Indipendentemente dalle modalità organizzative di questo specifico attacco, esso è un attacco terroristico per gli effetti che genera.
Il lascito di Daesh, prima ancora che una adesione convinta alle sue idee, è una diffusione capillare delle modalità operative con le quali attaccare il nemico, identificato negli infedeli e nei loro interessi. Questo lascito è destinato a durare nel tempo molto più che le capacità organizzative e tattiche – ormai allo stremo – di Daesh stesso: ciò significa che la minaccia è destinata a perdurare nel tempo, probabilmente ancora più frantumata e segmentata che oggi e, dunque, ancora più difficile da prevedere.
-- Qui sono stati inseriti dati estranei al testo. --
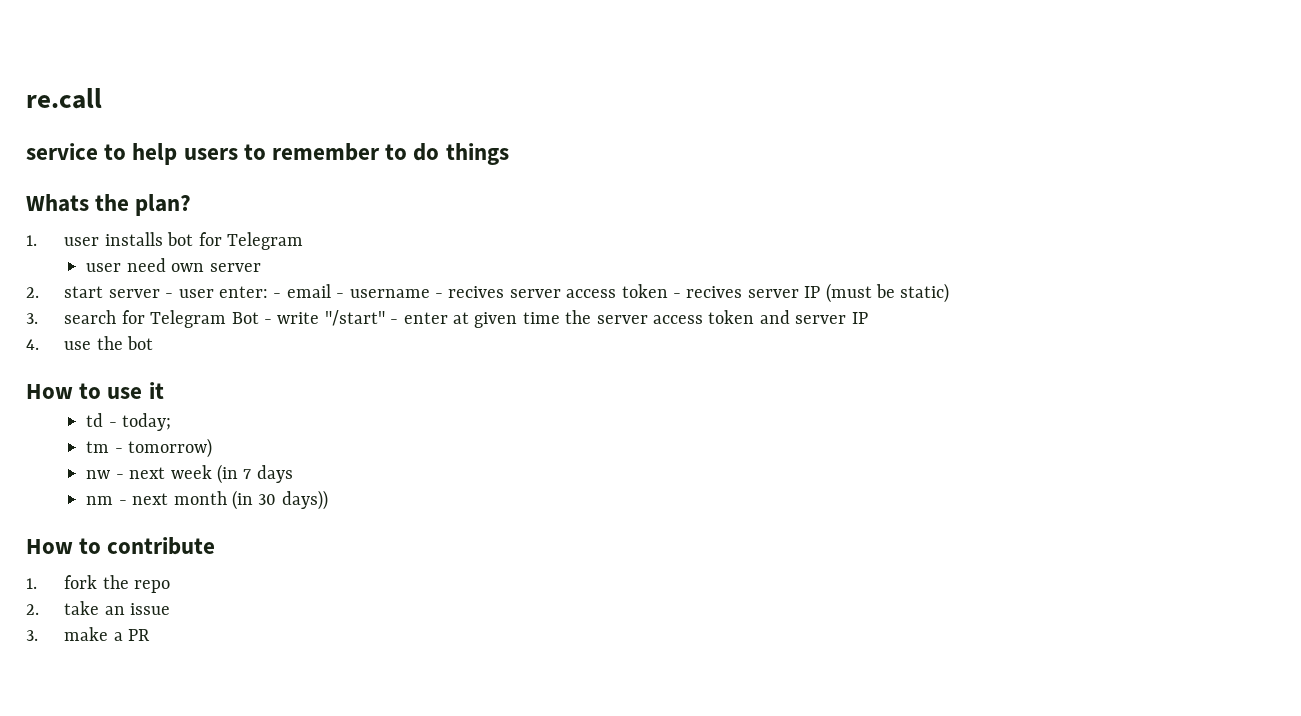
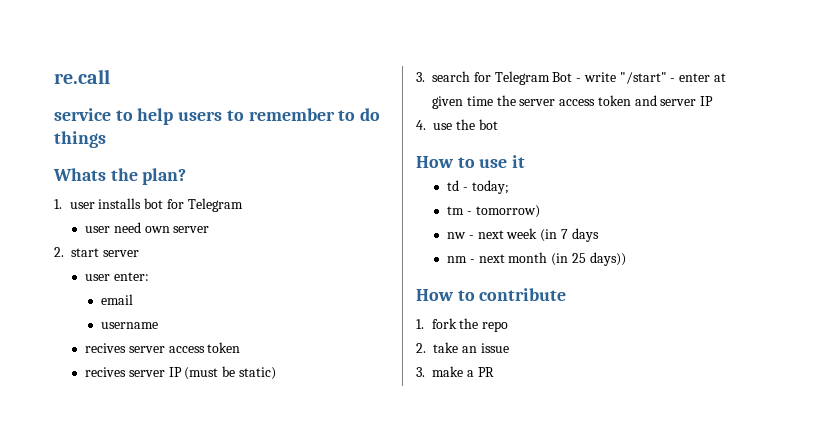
[165,293,174,298] - -> (139, 253) //
[273,293,282,298] - -> (149, 276) //
[336,293,345,298] - -> (133, 299) //
[434,293,443,298] - -> (158, 325) //
[672,293,681,298] - -> (241, 347) //
[258,494,277,505] 30 -> [571,253,586,263] 25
La vita non è più quella di una volta. Essa richiede un nuovo atteggiamento mentale.
La domanda che ricorre spesso è: “Dobbiamo cambiare le nostre abitudini?”
La risposta istituzionale ricorrente è: “No, la daremmo vinta al nemico”.
In realtà la questione è più complessa.
Le abitudini ci fanno stare bene, il non cambiarle non può essere un rigido mantra, ma la conseguenza di una valutazione consapevole: se oggi la consapevolezza di una minaccia diffusa e reiterata suggerisce di cambiare le nostre abitudini facciamolo.
Questo non vuol dire smettere di fare quello che si faceva, ma significa farlo con una nuova attitudine, una differente consapevolezza della realtà, un differente atteggiamento mentale nei confronti di una situazione che è cambiata.
Oggi è il tempo della vacanza estiva quasi per tutti: si può continuare ad andare a nuotare nel Mar Rosso e, lo suggerisco, tornare a visitare il Bardo e la Medina di Tunisi con
- la consapevolezza individuale che nessun luogo è sicuro, né è mai stato sicuro, al punto di permetterci di “non renderci conto” di dove siamo: la sicurezza individuale comincia da un atteggiamento responsabile soggettivo;
- una piena assunzione di responsabilità delle istituzioni locali che devono affrontare la minaccia con risposte adeguate “disinteressate” rispetto all’impatto comunicativo che possono generare;
- maggiori competenze da parte di chi lavora nel turismo – dal grande tour operator al singolo accompagnatore – che finora ha voluto scaramanticamente negare la minaccia del terrorismo per la paura di danneggiare i propri interessi. Al contrario, oggi l’interesse del comparto turistico si tutela affrontando il rischio diffuso con le capacità che abbiamo di contenerlo, più che sufficienti a garantire la continuità del business.
Questi tre orientamenti si scontrano, nella loro semplicità, con la necessità di dover cambiare il proprio atteggiamento mentale verso la realtà.
Il terrorismo ci sta mettendo in scacco a causa del rifiuto di considerare questa forma di conflitto come presente in molti contesti quotidianamente frequentati: ancora una volta il terrorismo colpisce bene perché sfrutta le nostre vulnerabilità.